# Mais um minitornado...



## Ricardo Martins (4 Fev 2014 às 11:52)

Isto com os média começa-se a complicar...

http://sicnoticias.sapo.pt/pais/201...destruidas-por-minitornado-na-povoa-de-varzim

Sinceramente, os jornalistas de hoje em dia...


----------



## jonas_87 (4 Fev 2014 às 12:07)

lol mais do mesmo... não há volta a dar,é o que temos.


----------



## CptRena (4 Fev 2014 às 17:05)

Se calhar nós (eu incluído) já andamos a ser chatos e a tornar isto uma caça ao jornalista. Segundo o dicionário não tem mal nenhum, e está correcto, chamar minitornado


minitornado | s. m.

mi·ni·tor·na·do
(mini- + tornado)
substantivo masculino

Tornado de fraca intensidade.

"minitornado", in Dicionário Priberam da Língua Portuguesa [em linha], 2008-2013, http://www.priberam.pt/dlpo/minitornado [consultado em 04-02-2014].


----------



## SpiderVV (4 Fev 2014 às 17:19)

Ou simplesmente é tão comum que acabou por ser aceite. O próprio IPMA já disse que não existem minitornados numa notícia qualquer que agora não consigo encontrar porque o sistema de pesquisa está offline.


----------



## Vince (4 Fev 2014 às 17:21)

CptRena disse:


> Se calhar nós (eu incluído) já andamos a ser chatos e a tornar isto uma caça ao jornalista. Segundo o dicionário não tem mal nenhum, e está correcto, chamar minitornado
> 
> 
> minitornado | s. m.
> ...



Minitornado não existe, tal como não existe minichuva ou minineve ou minigranizo ou minicalor ou minivento, ou minijornalista. Mas num ponto tens razão, a maior parte das pessoas talvez não tenha noção que na maioria dos casos os jornalistas limitam-se a publicar aquilo que uma outra pessoa lhes relatou, um bombeiro, um policial, alguém da protecção civil, uma pessoa da junta ou da camara, ou outra pessoa anónima qualquer. E na prática o jornalista deve é fazer isso mesmo, relatar o que lhes disseram, não cabe ao jornalista relatar de forma diferente.
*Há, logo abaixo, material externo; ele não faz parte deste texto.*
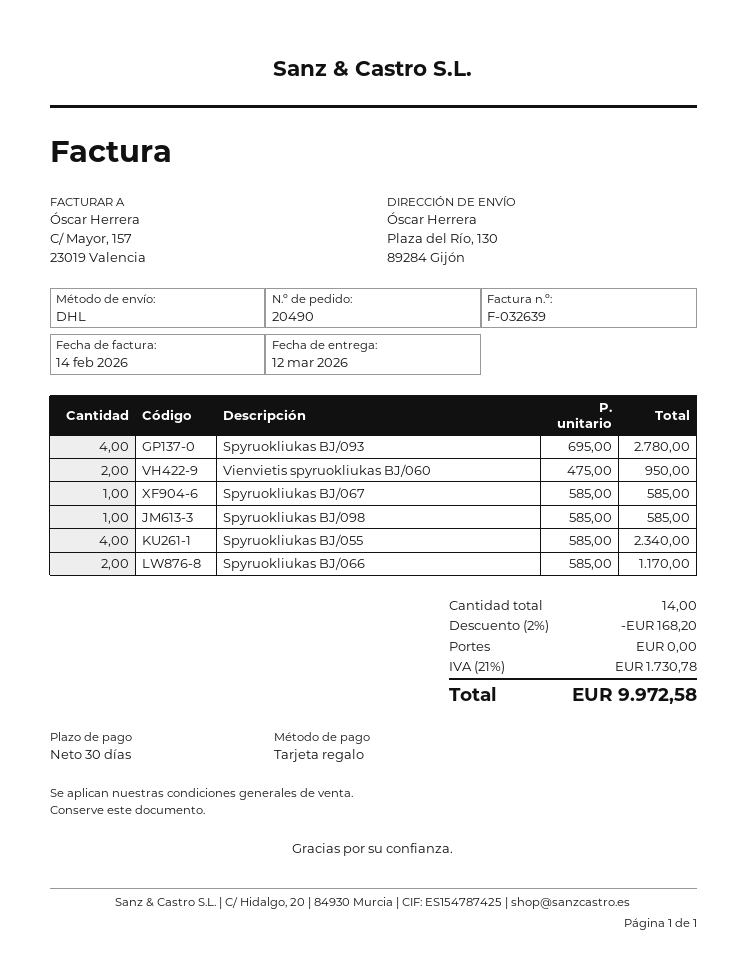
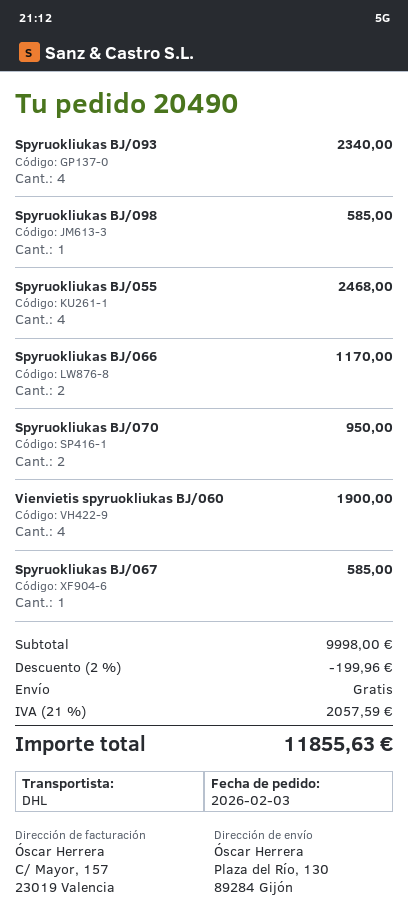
Spyruokliukas BJ/093: 4 for 2780.00 -> 4 for 2340.00
Vienvietis spyruokliukas BJ/060: 2 for 950.00 -> 4 for 1900.00
Spyruokliukas BJ/055: 4 for 2340.00 -> 4 for 2468.00
Spyruokliukas BJ/070: none -> 2 for 950.00
discount: 2% = 168.20 -> 2% = 199.96
tax: 21% = 1730.78 -> 21% = 2057.59
total: 9972.58 -> 11855.63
De qualquer forma, isto já foi muito pior antes, e acho que temos todos ajudado por aqui a extinguir os "mini-tornados" em Portugal.


----------



## CptRena (4 Fev 2014 às 17:38)

SpiderVV disse:


> Ou simplesmente é tão comum que acabou por ser aceite. O próprio IPMA já disse que não existem minitornados numa notícia qualquer que agora não consigo encontrar porque o sistema de pesquisa está offline.



Também me passou isso pela cabeça, e poderá bem ser verdade.

Mas o minitornado é usado lá fora também

 http://www.dailymail.co.uk/news/article-142781/Torquay-hit-mini-tornado.html
 http://www.mirror.co.uk/news/uk-news/uk-weather-mini-tornado-powerful-feral-3063498

Também se vê que em algumas notícias colocam o dito nome entre aspas


----------



## Vince (4 Fev 2014 às 17:44)

CptRena disse:


> Mas o minitornado é usado lá fora também
> 
> http://www.dailymail.co.uk/news/article-142781/Torquay-hit-mini-tornado.html
> http://www.mirror.co.uk/news/uk-news/uk-weather-mini-tornado-powerful-feral-3063498



Consulta os fóruns meteo britânicos e vês que que a luta é a mesma, não vais usar tablóides como referência pois não ?


----------



## CptRena (4 Fev 2014 às 17:48)

Vince disse:


> Consulta os fóruns meteo britânicos e vês que que a luta é a mesma, não vais usar tablóides como referência pois não ?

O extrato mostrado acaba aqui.